◆ Exercise requirements
Copy out exactly the lines below that run from the one holding "discount: 5% = 565.79 -> 5% = 594.90" to the one holding "total: 13530.10 -> 14221.55", keeping both of those lines and no others.

Difference listings

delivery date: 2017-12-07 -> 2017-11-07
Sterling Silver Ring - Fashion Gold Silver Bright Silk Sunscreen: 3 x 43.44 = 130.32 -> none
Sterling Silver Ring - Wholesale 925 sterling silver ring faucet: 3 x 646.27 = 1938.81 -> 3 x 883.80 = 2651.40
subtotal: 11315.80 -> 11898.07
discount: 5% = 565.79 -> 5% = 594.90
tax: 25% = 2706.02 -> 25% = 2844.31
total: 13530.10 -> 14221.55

--

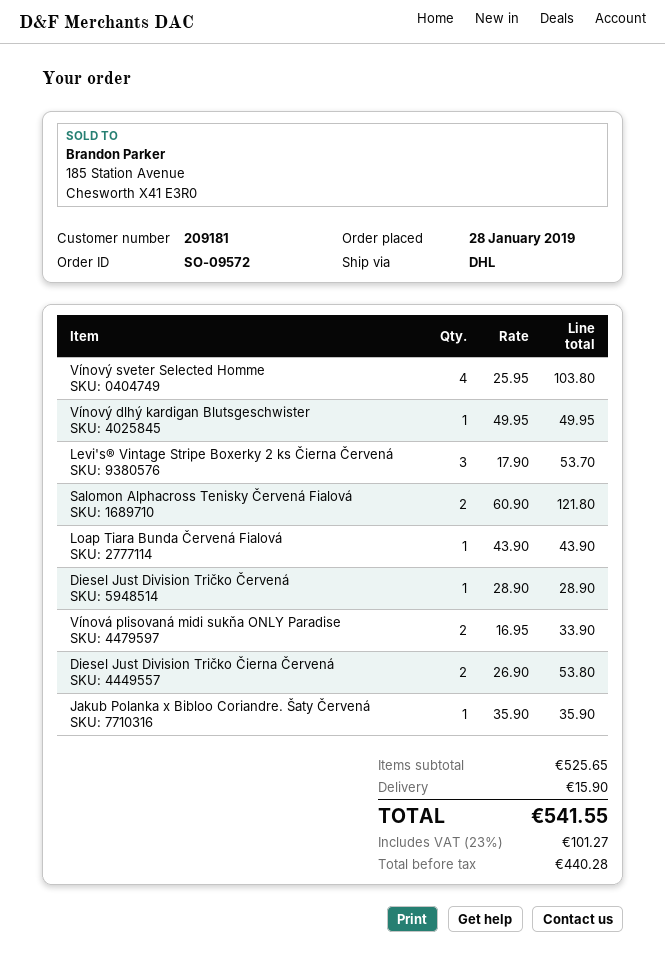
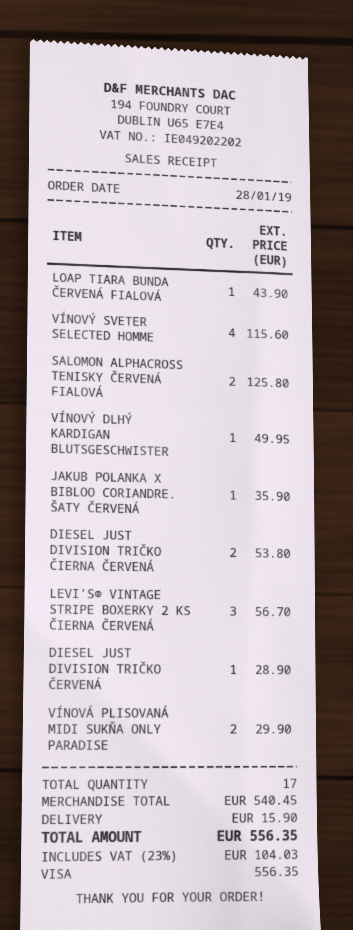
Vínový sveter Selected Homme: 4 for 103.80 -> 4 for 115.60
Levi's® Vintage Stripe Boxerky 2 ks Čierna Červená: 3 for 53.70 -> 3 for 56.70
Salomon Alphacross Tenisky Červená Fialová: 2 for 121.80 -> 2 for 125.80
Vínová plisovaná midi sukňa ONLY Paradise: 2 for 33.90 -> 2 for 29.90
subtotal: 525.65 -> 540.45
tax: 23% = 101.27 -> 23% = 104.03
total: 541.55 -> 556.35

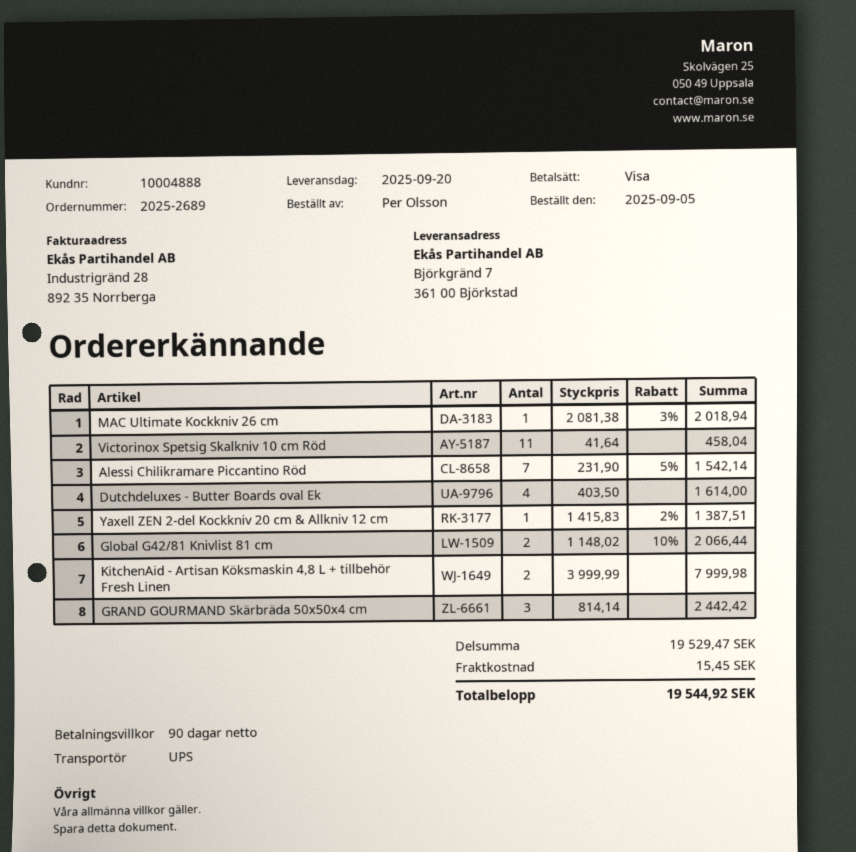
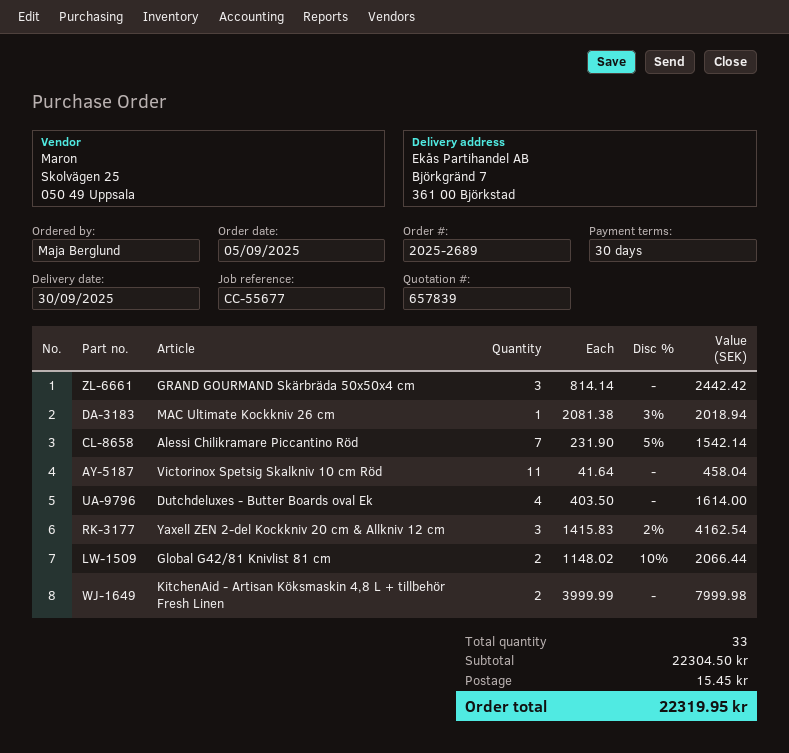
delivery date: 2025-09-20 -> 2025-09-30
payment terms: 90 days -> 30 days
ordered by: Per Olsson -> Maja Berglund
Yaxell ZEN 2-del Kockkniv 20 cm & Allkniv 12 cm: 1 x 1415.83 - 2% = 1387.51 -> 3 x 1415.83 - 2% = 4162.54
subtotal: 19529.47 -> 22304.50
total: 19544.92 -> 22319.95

◆ Output of the exercise
discount: 5% = 565.79 -> 5% = 594.90
tax: 25% = 2706.02 -> 25% = 2844.31
total: 13530.10 -> 14221.55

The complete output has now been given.